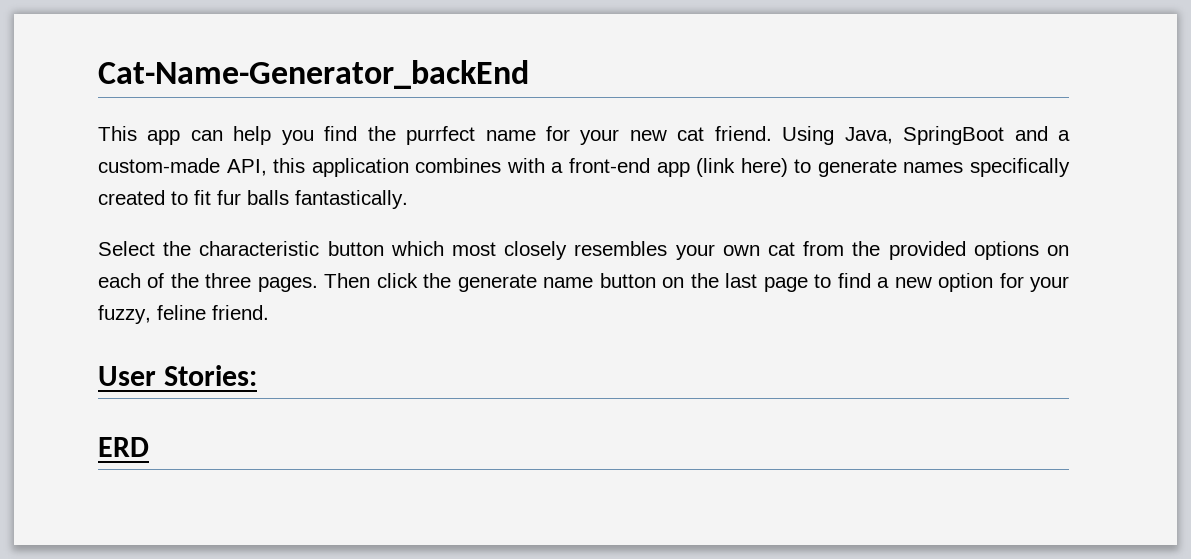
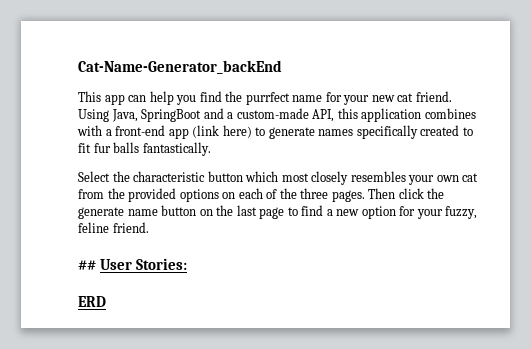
- User Stories:
+ ## User Stories:

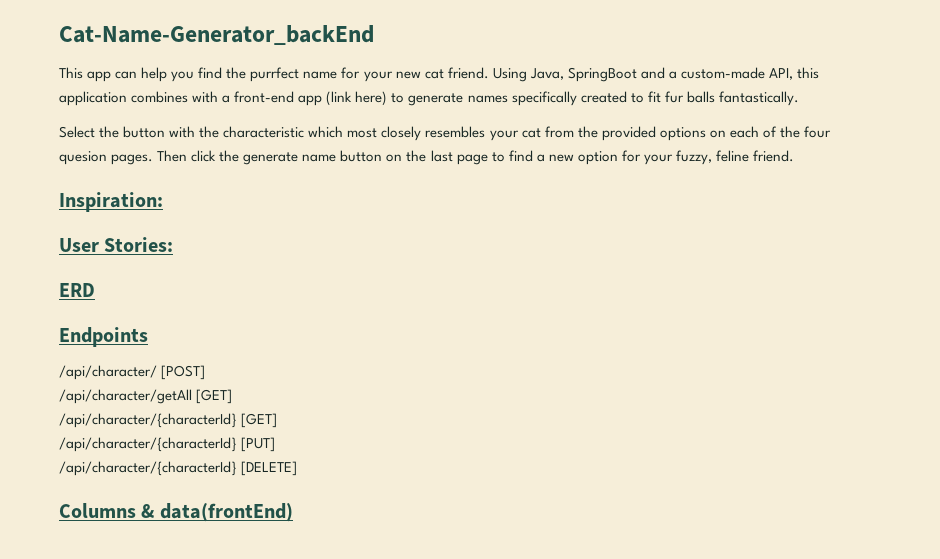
- Select the characteristic button which most closely resembles your own cat from the provided options on each of the three pages.
+ Select the button with the characteristic which most closely resembles your cat from the provided options on each of the four quesion pages.
- ## User Stories:
+ Inspiration:
+ User Stories:
+ Endpoints
+ /api/character/ [POST]
+ /api/character/getAll [GET]
+ /api/character/{characterId} [GET]
+ /api/character/{characterId} [PUT]
+ /api/character/{characterId} [DELETE]
+ Columns & data(frontEnd)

__THE TASK__: Scan the listing for the string "closely". Copy each line that has it.

__SOLUTION FOR THIS PROBLEM__:
- Select the characteristic button which most closely resembles your own cat from the provided options on each of the three pages.
+ Select the button with the characteristic which most closely resembles your cat from the provided options on each of the four quesion pages.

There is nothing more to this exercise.